Für 660.000 ist kein Ruhestand in Sicht

ALTER Immer mehr Rentner gehen arbeiten oder sind auf Sozialleistungen angewiesen. Bundesregierung sieht keine akute Altersarmut

BERLIN dapd/epd | Immer mehr Rentner in Deutschland müssen für ihren Lebensunterhalt noch arbeiten oder die staatliche Grundsicherung beantragen. Das berichtet die Saarbrücker Zeitung am Montag unter Berufung auf Zahlen des Bundesarbeitsministeriums. Danach waren im vergangenen Jahr etwa 660.000 Menschen im Alter zwischen 65 und 74 Jahren einer geringfügigen Beschäftigung (Minijob) nachgegangen. Im Jahr 2000 seien es noch 416.000 gewesen. Der Anteil der geringfügig jobbenden Rentner nahm demnach seit 2000 von 3 auf 3,9 Prozent aller Rentner zu. Das Ministerium warnte derweil vor einer Fehlinterpretation dieser Zahlen.

Eine Ministeriumssprecherin verwies in Berlin darauf, dass innerhalb eines Jahrzehnt die Zahl der Rentner um zwei Millionen gestiegen sei. Insofern sei der Zuwachs bei den Senioren, die etwas dazuverdienten, „nicht so gravierend“. Zudem gebe es viele Menschen, die auch nach dem Einstieg in die Rente noch nicht aus dem Arbeitsleben aussteigen wollten.

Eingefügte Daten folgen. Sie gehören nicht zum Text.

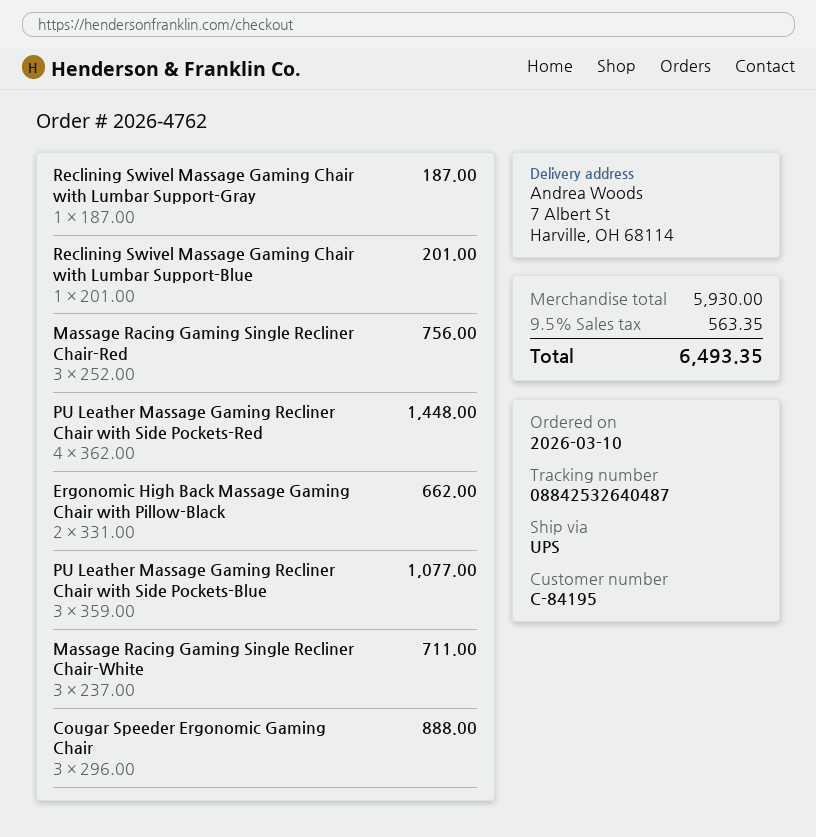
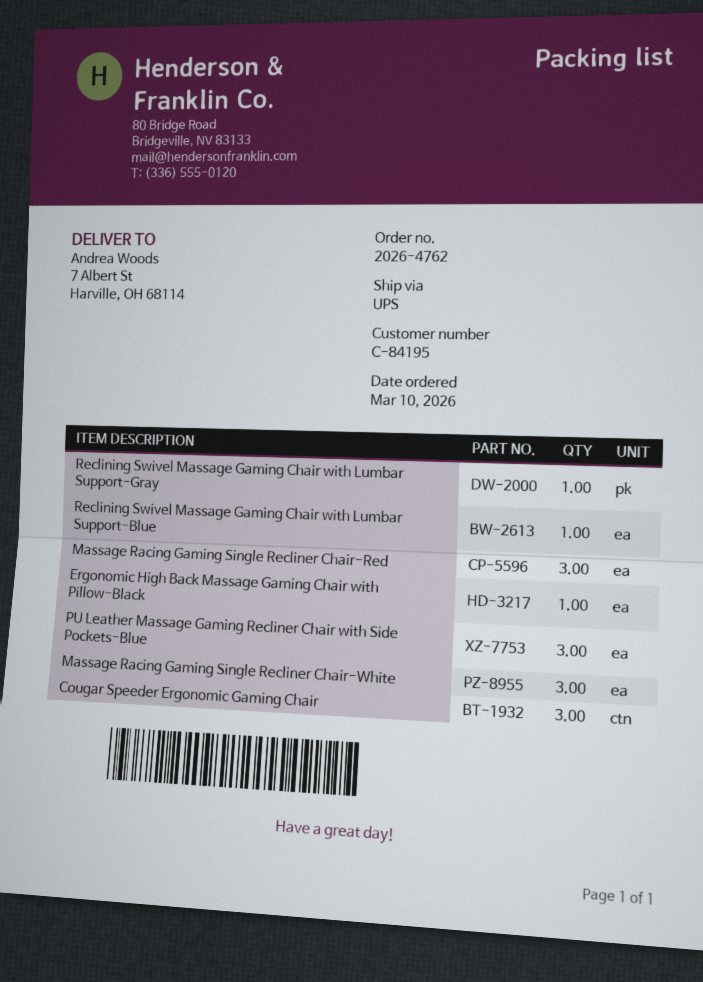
PU Leather Massage Gaming Recliner Chair with Side Pockets-Red: 4 -> none
Ergonomic High Back Massage Gaming Chair with Pillow-Black: 2 -> 1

Zugleich relativierte die Sprecherin die Zahl der über 65-Jährigen, die staatliche Grundsicherung erhielten. Diese war von 258.000 im Jahr 2003 auf 400.000 im Jahr 2009 gestiegen. „Akut gibt es keine Altersarmut“, sagte sie. Daher sei auch ein Mindestlohn für die Bundesregierung derzeit „kein Thema“.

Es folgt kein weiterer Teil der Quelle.